# Exercise aim
Reproduce the listing exactly, with no pictures in your copy.
━━━ Provided data
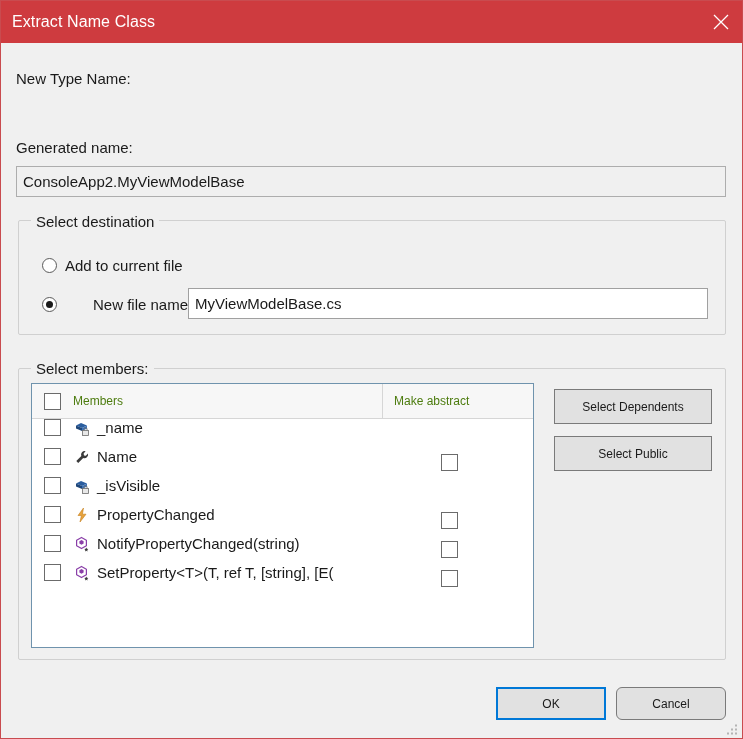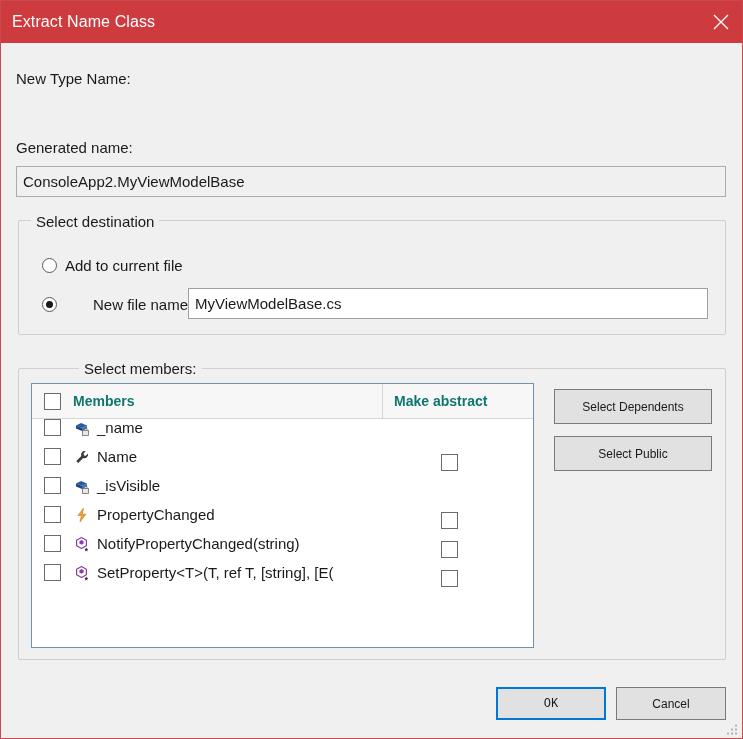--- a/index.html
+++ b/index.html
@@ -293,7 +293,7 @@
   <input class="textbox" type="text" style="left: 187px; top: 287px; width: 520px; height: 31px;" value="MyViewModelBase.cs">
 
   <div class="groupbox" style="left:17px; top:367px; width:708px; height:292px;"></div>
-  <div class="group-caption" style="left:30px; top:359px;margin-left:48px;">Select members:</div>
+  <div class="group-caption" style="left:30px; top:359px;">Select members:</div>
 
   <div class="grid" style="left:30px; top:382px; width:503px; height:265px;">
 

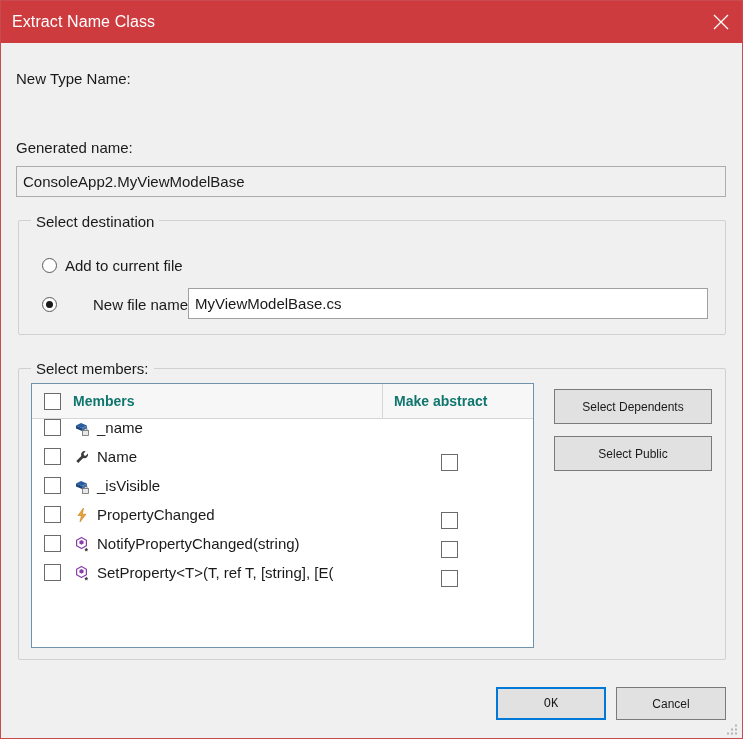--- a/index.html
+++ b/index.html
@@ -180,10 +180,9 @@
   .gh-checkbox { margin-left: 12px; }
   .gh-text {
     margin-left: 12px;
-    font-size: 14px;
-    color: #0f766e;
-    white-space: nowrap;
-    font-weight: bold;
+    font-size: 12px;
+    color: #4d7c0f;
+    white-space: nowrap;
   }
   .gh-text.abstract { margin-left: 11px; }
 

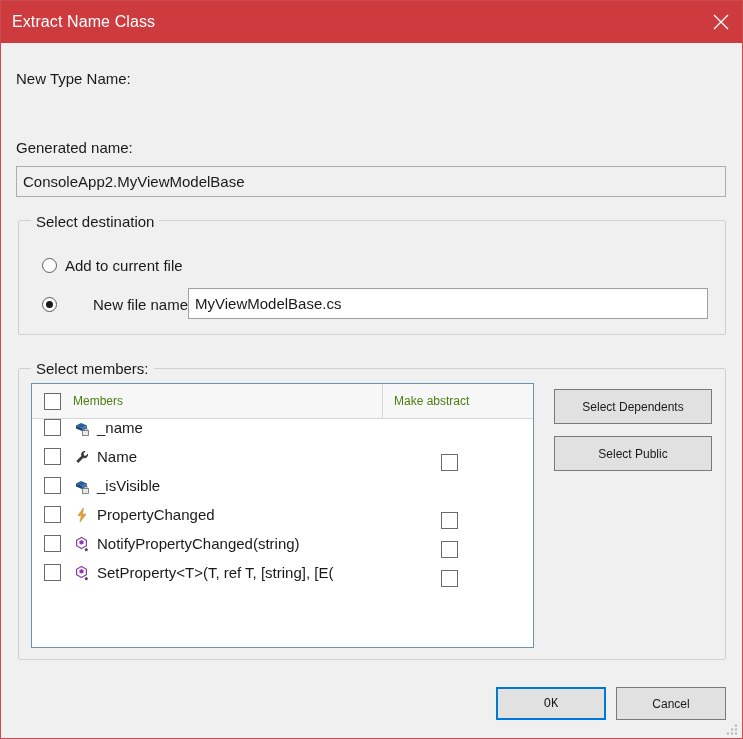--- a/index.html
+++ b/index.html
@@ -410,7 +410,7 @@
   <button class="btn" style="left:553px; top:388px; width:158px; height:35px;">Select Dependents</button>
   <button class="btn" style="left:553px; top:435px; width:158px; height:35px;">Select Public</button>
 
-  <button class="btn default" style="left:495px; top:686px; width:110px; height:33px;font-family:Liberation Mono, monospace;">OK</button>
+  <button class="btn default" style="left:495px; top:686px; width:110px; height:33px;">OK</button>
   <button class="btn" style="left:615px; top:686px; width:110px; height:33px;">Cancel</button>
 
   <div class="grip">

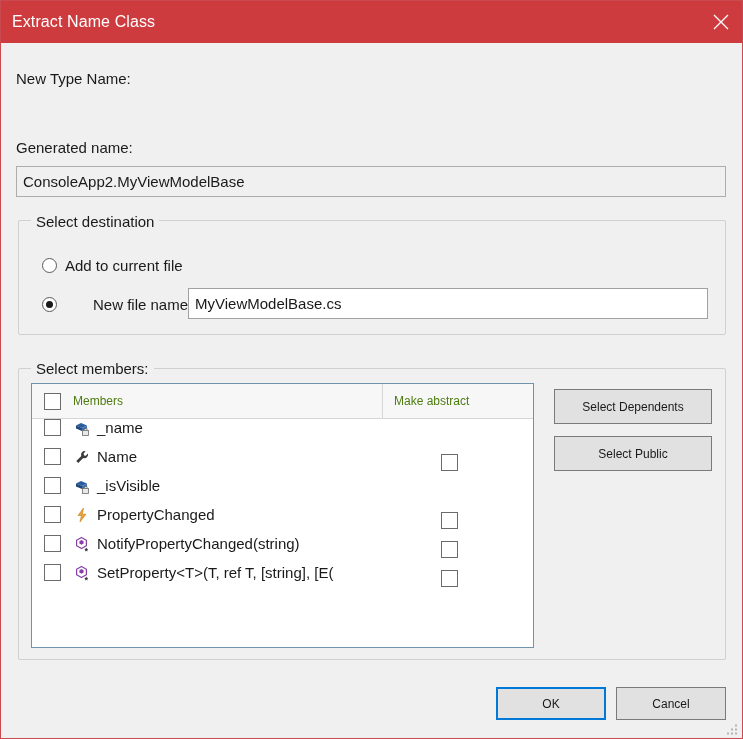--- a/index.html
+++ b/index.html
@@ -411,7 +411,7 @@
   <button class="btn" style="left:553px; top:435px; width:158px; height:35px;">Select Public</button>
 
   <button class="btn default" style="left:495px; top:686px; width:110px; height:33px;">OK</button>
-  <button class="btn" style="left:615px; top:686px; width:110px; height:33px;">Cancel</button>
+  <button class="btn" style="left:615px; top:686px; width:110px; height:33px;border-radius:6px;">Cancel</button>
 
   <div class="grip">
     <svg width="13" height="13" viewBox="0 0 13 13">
━━━━━━
# Your response
--- a/index.html
+++ b/index.html
@@ -293,7 +293,7 @@
   <input class="textbox" type="text" style="left: 187px; top: 287px; width: 520px; height: 31px;" value="MyViewModelBase.cs">
 
   <div class="groupbox" style="left:17px; top:367px; width:708px; height:292px;"></div>
-  <div class="group-caption" style="left:30px; top:359px;margin-left:48px;">Select members:</div>
+  <div class="group-caption" style="left:30px; top:359px;">Select members:</div>
 
   <div class="grid" style="left:30px; top:382px; width:503px; height:265px;">
 

--- a/index.html
+++ b/index.html
@@ -180,10 +180,9 @@
   .gh-checkbox { margin-left: 12px; }
   .gh-text {
     margin-left: 12px;
-    font-size: 14px;
-    color: #0f766e;
-    white-space: nowrap;
-    font-weight: bold;
+    font-size: 12px;
+    color: #4d7c0f;
+    white-space: nowrap;
   }
   .gh-text.abstract { margin-left: 11px; }
 

--- a/index.html
+++ b/index.html
@@ -410,7 +410,7 @@
   <button class="btn" style="left:553px; top:388px; width:158px; height:35px;">Select Dependents</button>
   <button class="btn" style="left:553px; top:435px; width:158px; height:35px;">Select Public</button>
 
-  <button class="btn default" style="left:495px; top:686px; width:110px; height:33px;font-family:Liberation Mono, monospace;">OK</button>
+  <button class="btn default" style="left:495px; top:686px; width:110px; height:33px;">OK</button>
   <button class="btn" style="left:615px; top:686px; width:110px; height:33px;">Cancel</button>
 
   <div class="grip">

--- a/index.html
+++ b/index.html
@@ -411,7 +411,7 @@
   <button class="btn" style="left:553px; top:435px; width:158px; height:35px;">Select Public</button>
 
   <button class="btn default" style="left:495px; top:686px; width:110px; height:33px;">OK</button>
-  <button class="btn" style="left:615px; top:686px; width:110px; height:33px;">Cancel</button>
+  <button class="btn" style="left:615px; top:686px; width:110px; height:33px;border-radius:6px;">Cancel</button>
 
   <div class="grip">
     <svg width="13" height="13" viewBox="0 0 13 13">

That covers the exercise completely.